**What is expected:**
In the output, include exactly the lines from the beginning of the records up to and including the one that contains "VB 1953035434 LikeHome", and leave out the pictures.

☆ ☆ ☆ ☆ ☆

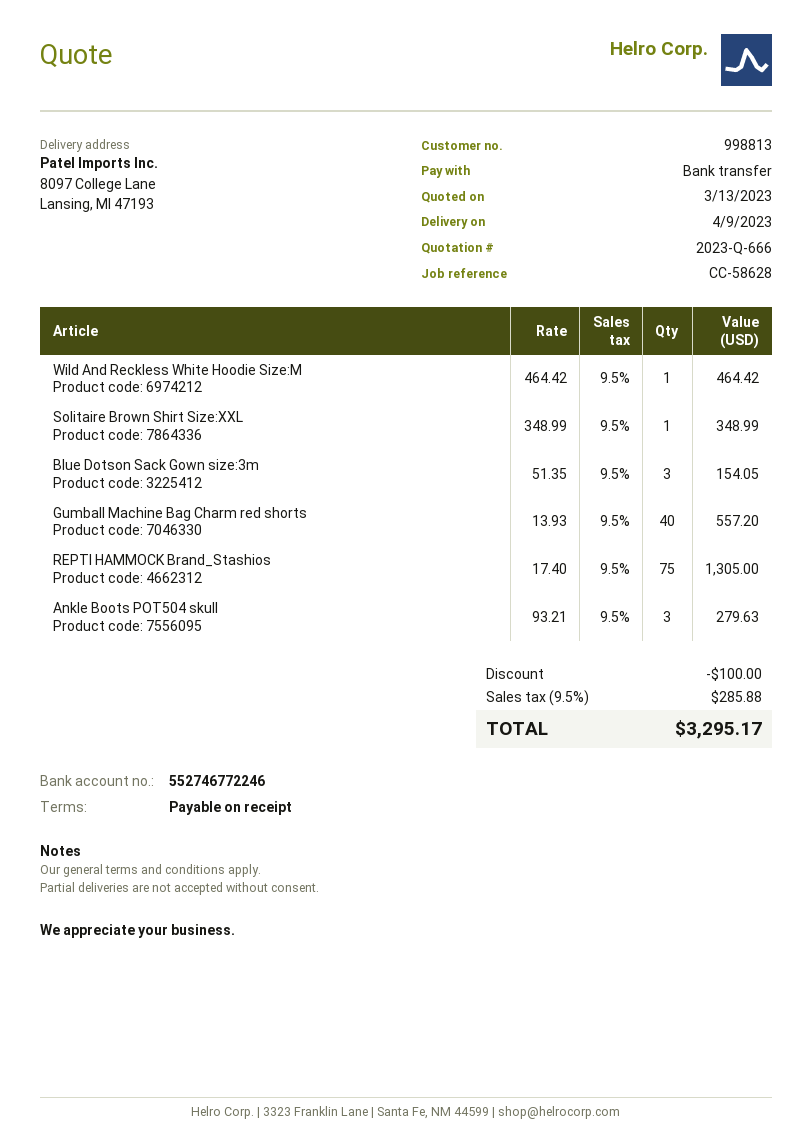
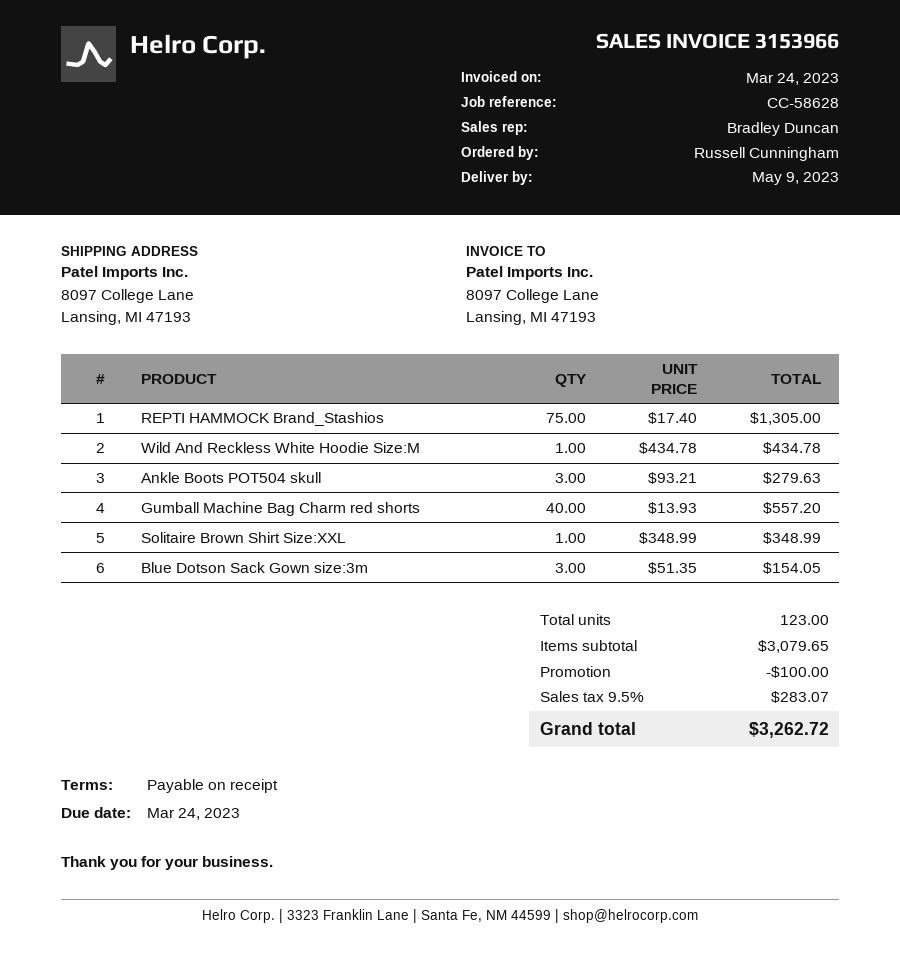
delivery date: 2023-04-09 -> 2023-05-09
Wild And Reckless White Hoodie Size:M: 1 x 464.42 = 464.42 -> 1 x 434.78 = 434.78
tax: 9.5% = 285.88 -> 9.5% = 283.07
total: 3295.17 -> 3262.72

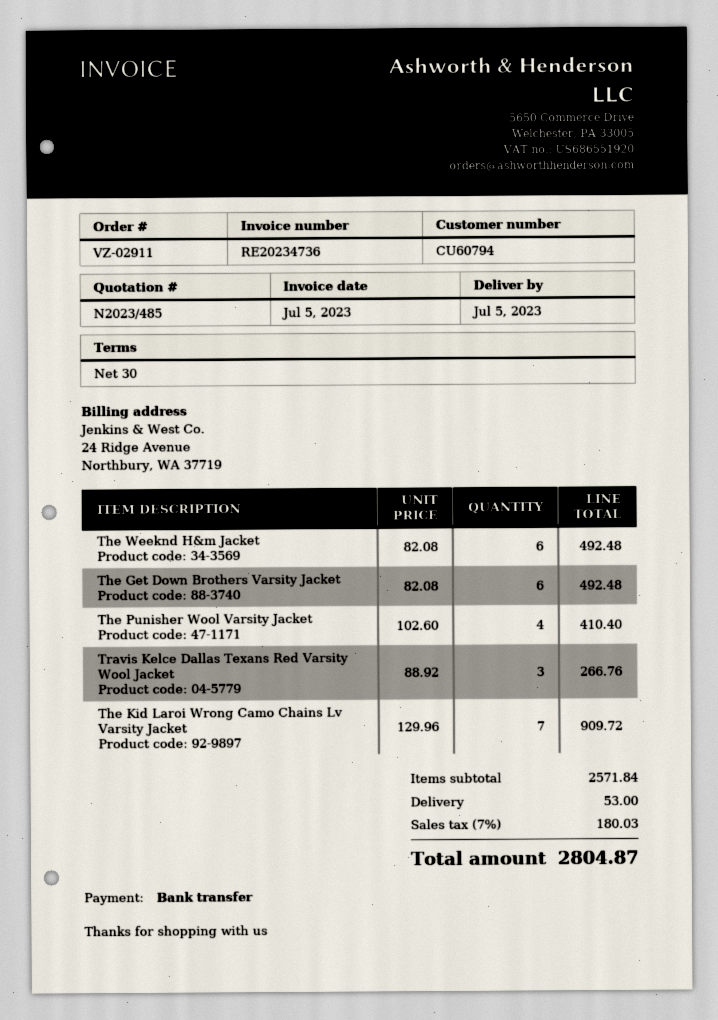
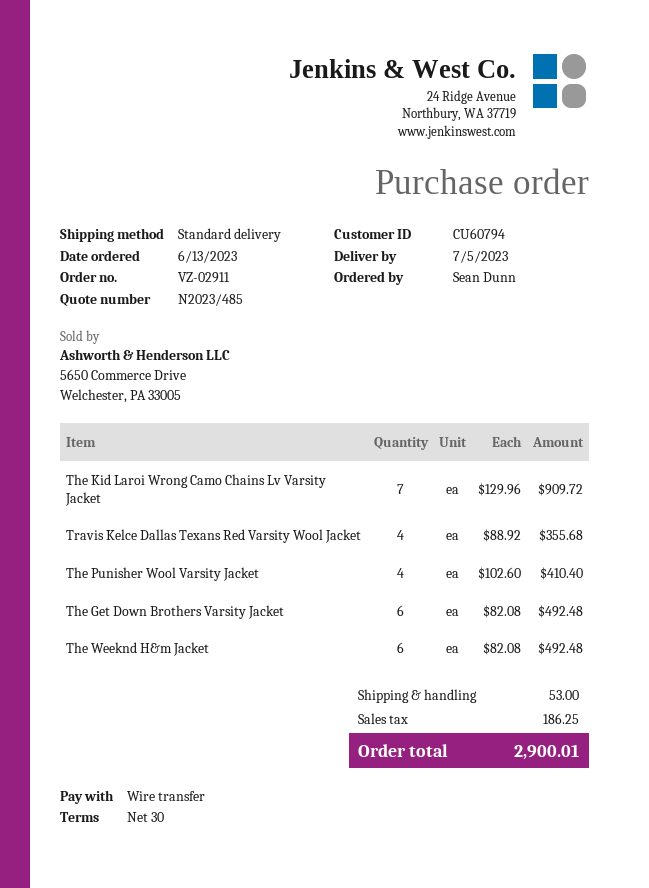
Travis Kelce Dallas Texans Red Varsity Wool Jacket: 3 x 88.92 = 266.76 -> 4 x 88.92 = 355.68
tax: 180.03 -> 186.25
total: 2804.87 -> 2900.01

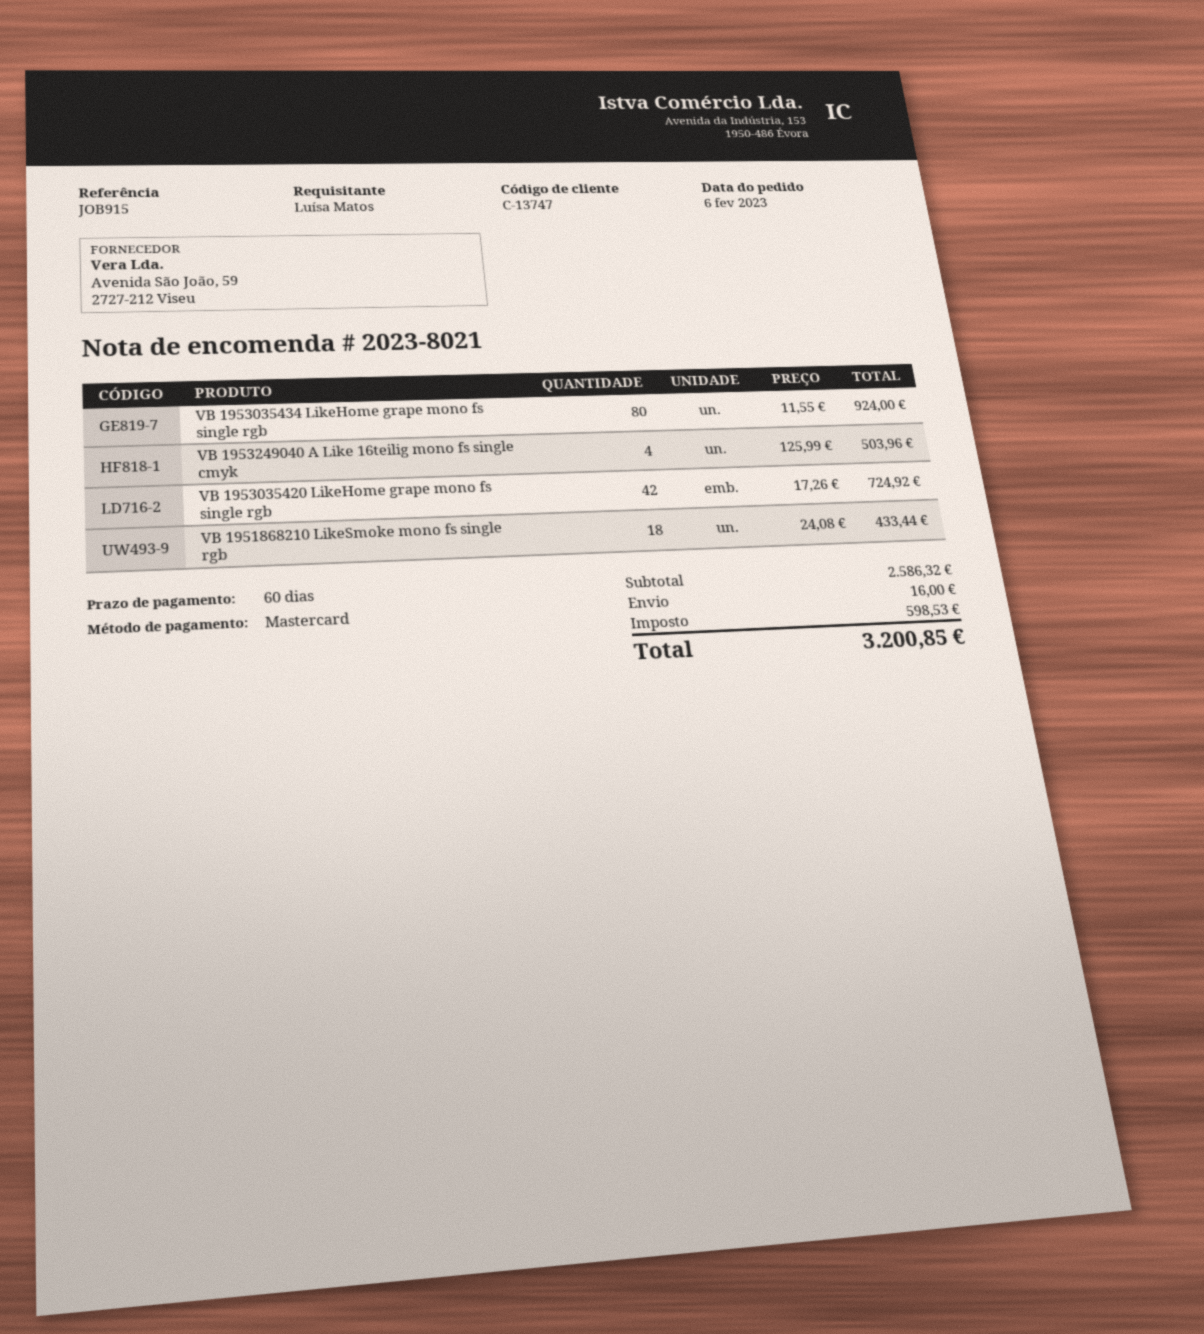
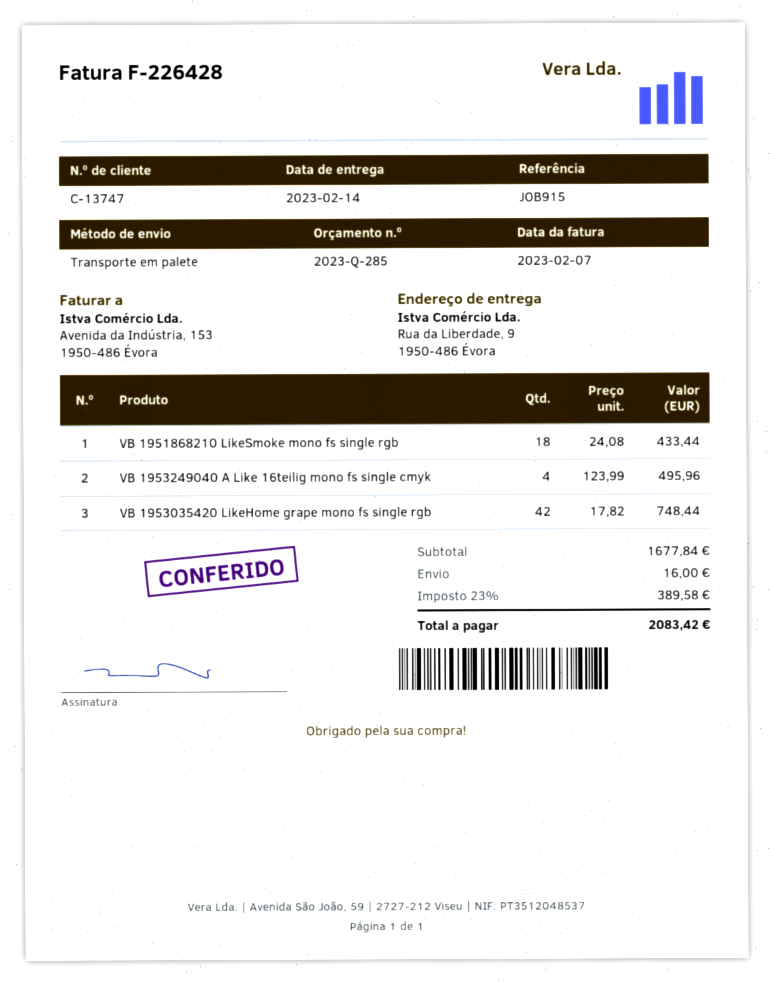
VB 1953035434 LikeHome grape mono fs single rgb: 80 x 11.55 = 924.00 -> none
VB 1953249040 A Like 16teilig mono fs single cmyk: 4 x 125.99 = 503.96 -> 4 x 123.99 = 495.96
VB 1953035420 LikeHome grape mono fs single rgb: 42 x 17.26 = 724.92 -> 42 x 17.82 = 748.44
subtotal: 2586.32 -> 1677.84
tax: 598.53 -> 389.58
total: 3200.85 -> 2083.42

☆ ☆ ☆ ☆ ☆

**Solution to the problem:**
delivery date: 2023-04-09 -> 2023-05-09
Wild And Reckless White Hoodie Size:M: 1 x 464.42 = 464.42 -> 1 x 434.78 = 434.78
tax: 9.5% = 285.88 -> 9.5% = 283.07
total: 3295.17 -> 3262.72

Travis Kelce Dallas Texans Red Varsity Wool Jacket: 3 x 88.92 = 266.76 -> 4 x 88.92 = 355.68
tax: 180.03 -> 186.25
total: 2804.87 -> 2900.01

VB 1953035434 LikeHome grape mono fs single rgb: 80 x 11.55 = 924.00 -> none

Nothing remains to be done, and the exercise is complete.